To him, the World Bank’s assessment reflected the true position of things in Lagos. He advised the Lagos State government and the private sectors to aggressively invest in recycling by keying into the circular economy model, as a way forward.

“The government can build mono-rails and more rail lines in Lagos to connect all parts of the city and place huge carbon tax on personal vehicles as a way of reducing vehicular emissions,” Ubrei-Joe added.

Ikorodu is a sub-urban area in Lagos State populated with many industrial steel plants and a solid waste dumpsite. The residents do wake up to flooded houses and thick fogs that emanate from the exhaust pipes of industrial plants while single use plastics block the drainages and cause floods. It is one of the many areas in Lagos plagued with at least one form of pollution or the other and is now benefitting from the World Bank’s installation of an Air Quality Monitoring Station. The facility is providing a scientific basis to develop an air quality management plan for the state government. 

The private sector operators have not been resting on their oars with regard to getting rid of pollutants in the state. WeCyclers has created a business model where they pay locals to turn in their trash.
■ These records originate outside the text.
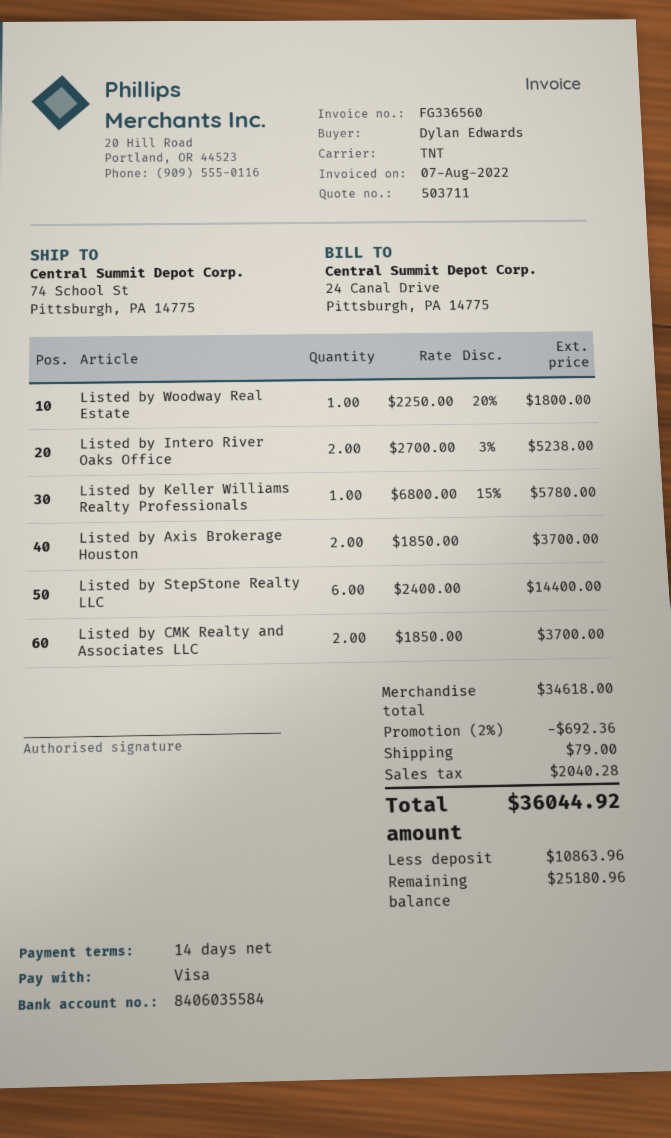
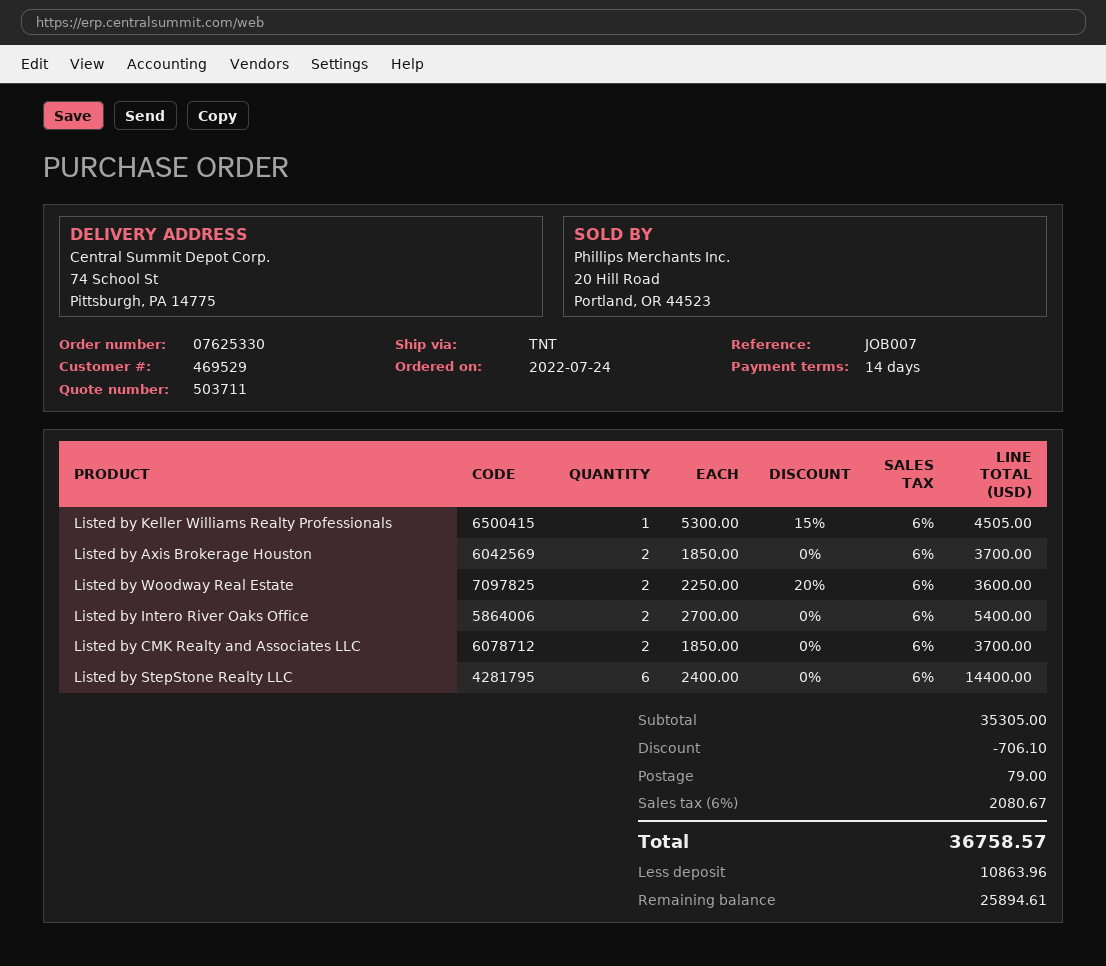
Listed by Woodway Real Estate: 1 x 2250.00 - 20% = 1800.00 -> 2 x 2250.00 - 20% = 3600.00
Listed by Intero River Oaks Office: 2 x 2700.00 - 3% = 5238.00 -> 2 x 2700.00 = 5400.00
Listed by Keller Williams Realty Professionals: 1 x 6800.00 - 15% = 5780.00 -> 1 x 5300.00 - 15% = 4505.00
subtotal: 34618.00 -> 35305.00
discount: 692.36 -> 706.10
tax: 2040.28 -> 2080.67
total: 36044.92 -> 36758.57
balance: 25180.96 -> 25894.61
The aim is to create a circular economy where single use plastics turn from waste to wealth.

Offering solution to the menace, Diana Dopheide, said it is important for the country to regularly inspect automobiles to ensure that older cars are not releasing harmful chemicals into the atmosphere.

She advised that vehicles that are too old and toxic to the environment should be removed from the roads. “Implementation of efficient electric energy will help decrease the need for power generator which produces unhealthy air pollution in households and work environments.”
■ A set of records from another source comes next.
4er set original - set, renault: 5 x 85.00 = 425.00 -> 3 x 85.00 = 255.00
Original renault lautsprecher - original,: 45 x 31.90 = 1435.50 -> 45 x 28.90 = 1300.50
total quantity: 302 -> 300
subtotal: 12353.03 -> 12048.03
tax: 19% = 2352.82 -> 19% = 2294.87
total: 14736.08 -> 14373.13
Dopheide noted that Nigeria has access to sustainable energy resources that are capable of providing power to its citizens. These methods are safer for the environment and their usage decreases the use of gasoline-powered generators, thus decreasing pollution.

“Nigerians can reduce air pollution in the household by substituting fuel wood for biogas, which is a form of biofuel that is instinctively manufactured from the decay of natural waste. Biogas would provide sustainable options for preparing food and heating the household while eliminating air pollution both inside the household and the outside environment.”
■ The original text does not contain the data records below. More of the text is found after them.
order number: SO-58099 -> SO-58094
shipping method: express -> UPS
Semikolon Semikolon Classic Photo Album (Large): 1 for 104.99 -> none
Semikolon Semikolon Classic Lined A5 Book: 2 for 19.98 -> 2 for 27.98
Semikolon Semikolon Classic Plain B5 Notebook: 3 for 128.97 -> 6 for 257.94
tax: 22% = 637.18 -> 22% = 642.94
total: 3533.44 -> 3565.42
In terms of trash disposal, she said recycling methods would be helpful to ensure that people are not burning waste, adding that daily waste removal from households would help to properly dispose trash, reducing the fragmentation of waste and preventing odors that contribute to air pollution.

A consultant surgeon at Epe General Hospital, Lagos, Dr. Ngozi Okafor, described air pollution as one of the greatest environmental risks to health, noting that by reducing air pollution levels, countries can reduce the burden of diseases such as stroke, heart disease, lung cancer as well as chronic and acute respiratory diseases, including asthma.

According to Okafor, the lower the levels of air pollution, the better the cardiovascular and respiratory health of the population will be. She said execution of environmentally friendly practices in Nigeria would help decrease air pollution.

For elimination of air pollution to be effective, the country, especially Lagos, must pursue regulatory measures. It is necessary to inform communities regarding the sources and consequences of air pollution for them to effectively take action against the problem.

“Those that become more knowledgeable of the issue are then able to educate others and persuade the Nigerian government to continue to enforce legislation against air pollution,” she added.